To do - Write out exactly, with no other output, the lines below from the one that contains "[84,218,112,227] clone ->" through the end.

Data provided -
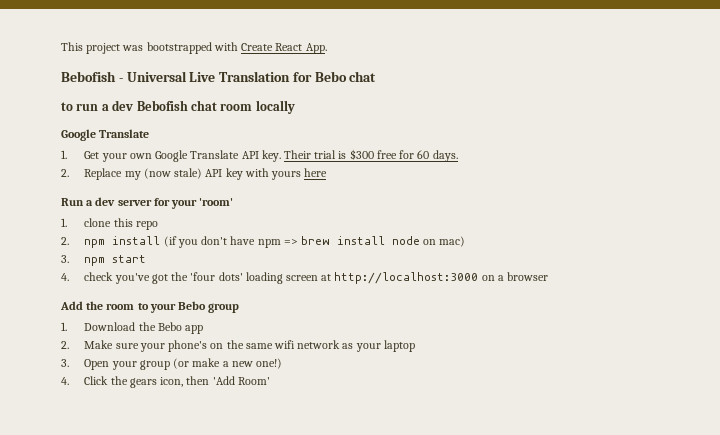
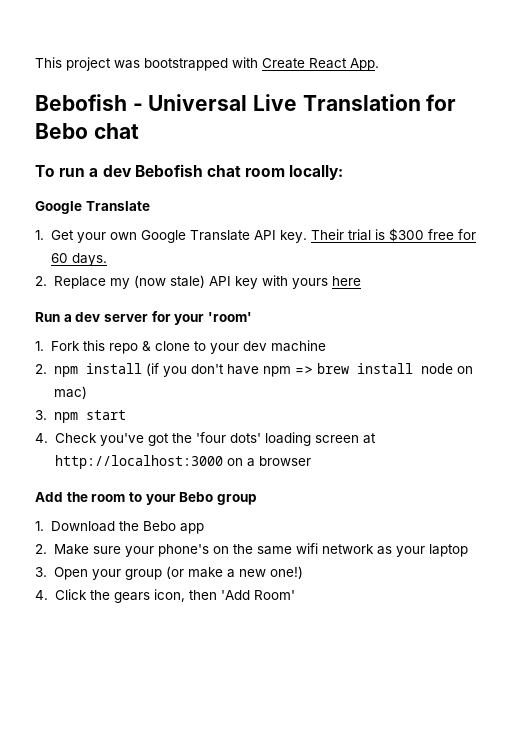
[61,102,73,111] to -> [35,165,55,177] To
[255,100,295,114] locally -> [289,165,344,180] locally:
[84,218,112,227] clone -> [50,341,80,351] Fork
(158, 225) none -> [141,340,326,354] & clone to your dev machine
[84,272,114,281] check -> [54,433,97,443] Check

Response -
[84,218,112,227] clone -> [50,341,80,351] Fork
(158, 225) none -> [141,340,326,354] & clone to your dev machine
[84,272,114,281] check -> [54,433,97,443] Check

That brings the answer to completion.